Supporting the Education and Health of Young Mothers in Africa
Joint statement by Etleva Kadilli, UNICEF Regional Director, Eastern and Southern Africa, Nisha, UNESCO Regional Director for Southern Africa, and Alexandros K Makarigakis, UNESCO Regional Director for East Africa.
An estimated 282 million young people aged 10-24 will reside in Eastern and Southern Africa by 2050. The potential of this population could be transformational. Yet currently, only a quarter of these young people complete upper secondary school and a quarter of young women aged 20-24 give birth before their 18th birthday. There are about 21.6 million unintended pregnancies in this region every year.
The impacts of adolescent pregnancy are felt now, in decades to come and for future generations. Maternal conditions are the leading cause of death among adolescent girls 15-19 years old globally[1]. Infants born to adolescent mothers face higher rates of stillbirth.
Eastern and Southern Africa is also the epicentre of the HIV crisis, where 76 per cent of new infections among young people aged 15-24 years are acquired by girls. Young mothers living with HIV experience higher mental health burdens and are less likely to adhere to treatment crucial to their own health and preventing transmission of HIV to the baby.
While still insufficient, efforts are being made across the region to help young people prevent unintended pregnancy and HIV transmission, and to gain knowledge and agency in their sexual and reproductive health and rights. This is crucial because girls who do experience unintended pregnancy face a myriad of interconnected challenges. UNESCO analysis found that among girls who drop out of school because of pregnancy, less than five per cent return, implying early pregnancy marks the end of their education.

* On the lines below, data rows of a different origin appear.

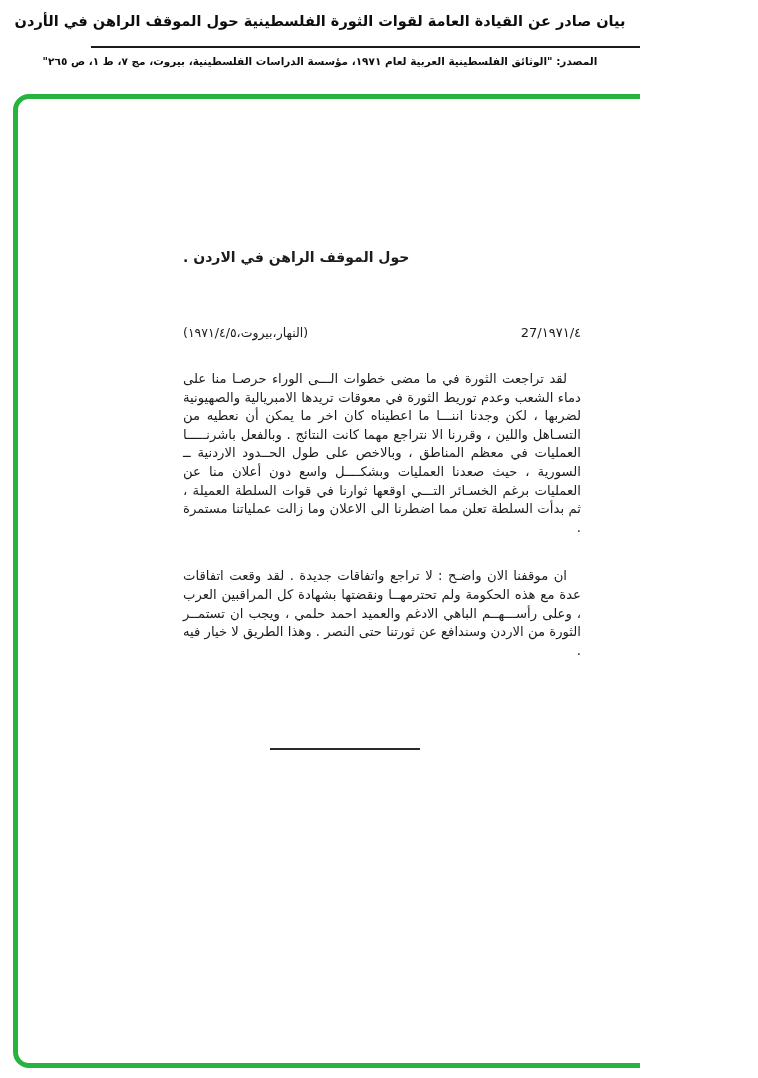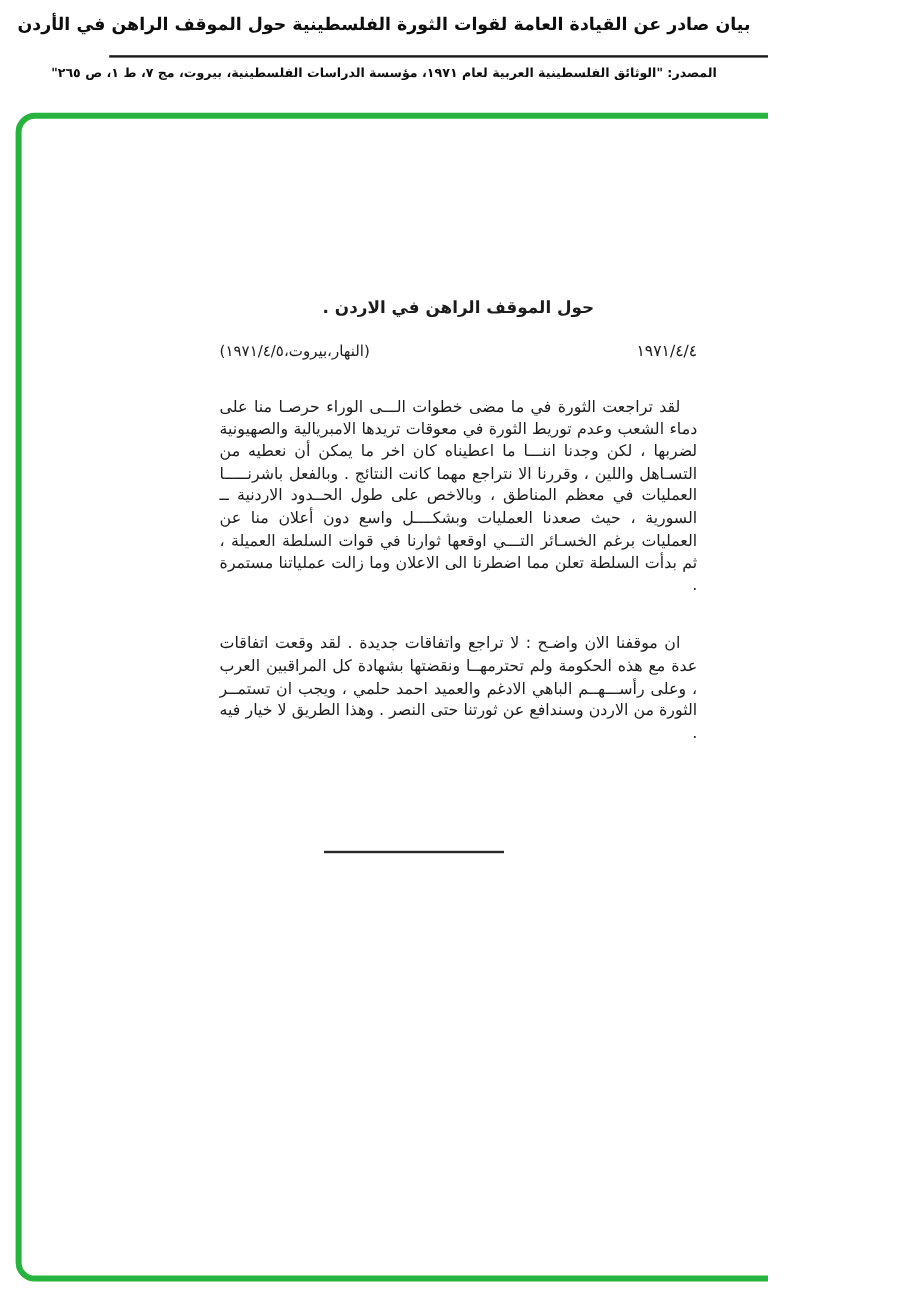"حول الموقف الراهن في الاردن" .doc-title-l2 { text-align: center -> left }
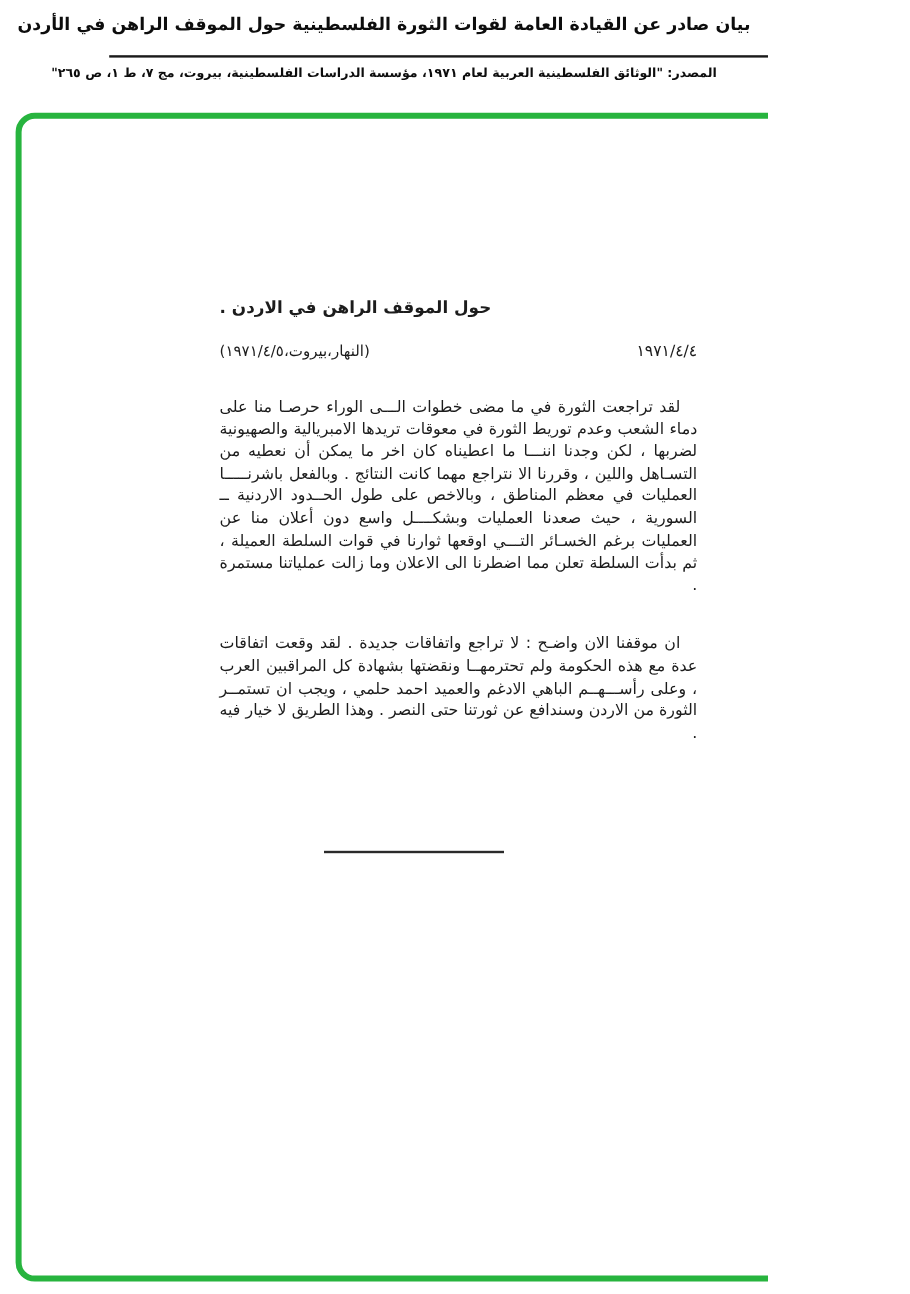"(النهار،بيروت،١٩٧١/٤/٥)" .date-row .pubref { margin-top: none -> 40px }
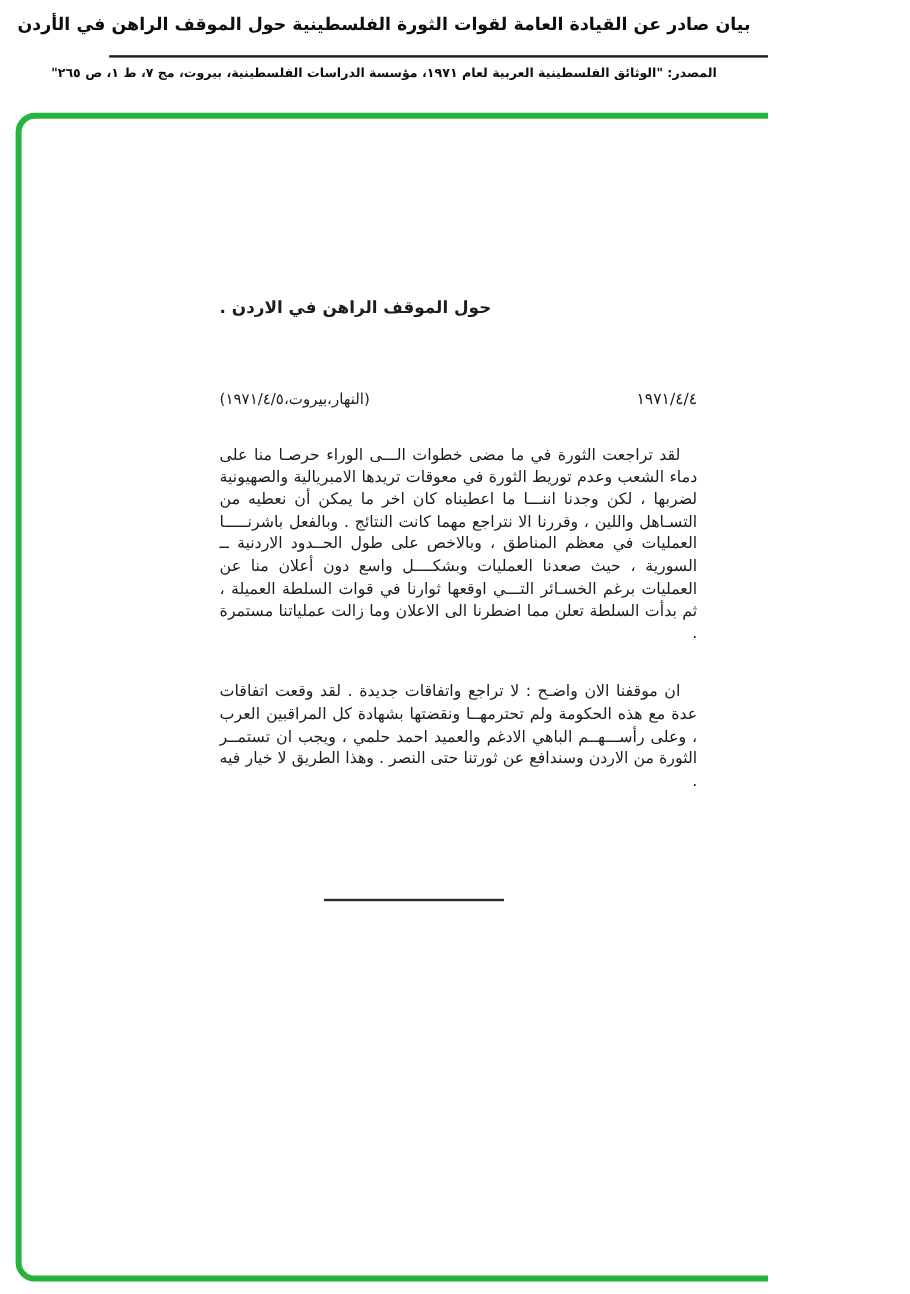"١٩٧١/٤/٤" span { text: ١٩٧١/٤/٤ -> ١٩٧١/٤/27 }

In many countries, including those with favourable laws and policies, adolescent mothers are often forced to leave school until after childbirth or denied the right to return, either by poor school culture, harmful cultural norms, unsupportive families or for more practical reasons like low incomes and childcare burdens.
In sub-Saharan Africa, more than six million pregnant and parenting girls (aged 10–19) are out of school. Dropping out of school increases the chances of girls engaging in risky sexual behaviour, acquiring HIV and other STIs, and quickly becoming pregnant again. The risks to young mothers are wide-ranging, but then so is the potential for transformational change.
The good news is that every extra year a girl stays in school can increase her future income by 10 per cent and a child of a mother who can read is 50 per cent more likely to live past the age of five. Girls who complete secondary education tend to be healthier, earn more, marry later, have fewer children and provide better health care and education for the next generation, mainly because women tend to reinvest 90 per cent of their earnings into their families.
Education is one of the most protective and powerful tools that an adolescent girl can utilise to be healthy and do better in life. But too often school environments are unsafe, with discrimination and stigma driving adolescent mothers to drop out of school to hide their pregnancy. When they want to return to school, they are not welcome.
Teacher training, curricular, education planning and budgeting are also often gender unaware. Only half of African countries have national laws or policies in place to protect pregnant girls’ or adolescent mothers’ right to an education. Discrimination in education persists even in countries that are party to the UNESCO Convention against Discrimination in Education, which imposes immediate right to education obligations.
Adolescent mothers need supportive parents and guardians, flexible teachers, discrimination-free learning environments, non-judgmental communities and accountable governments, which implement laws or lift impediments to protect their rights to education and health. Young mothers thrive when they have options and support for all their interconnected needs.
Programmes encouraging support from peers, supported by UNICEF through the joint UN 2gether 4 SRHR programme, are yielding incredibly strong results. Not only in increasing testing and treatment and reducing transmission rates of HIV, but also in reducing intimate partner violence - by 44 per cent in Lesotho, and in coping with post-natal depression, where a 30 per cent improvement was seen for mothers mentored by those with similar experience. The Our Rights Our Lives Our Future Programme by UNESCO is also empowering young people with age-appropriate sexuality education, enabling them to protect themselves from early unintended pregnancy and HIV.
Young mothers are leading change across the continent, supporting each other to choose the healthiest and most impactful paths, whether that be caregiving, education, employment or entrepreneurship. Governments have rolled out evidence-based peer provider programmes nationally and across the region. Implementers can benefit from this experience and evidence, which will be shared at the first AU Pan-African Conference on Girls and Women’s Education.
Evidence clearly shows the value of investing in young people’s education, health, wellbeing and agency. Africa has the fastest growing youth population in the world, which offers the continent an opportunity to address inequality now, for decades to come, and for the next generation. 50 million more girls are in school today than in 2015. Progress is possible.
[1] Health complications related to pregnancy, childbirth, and the postpartum period.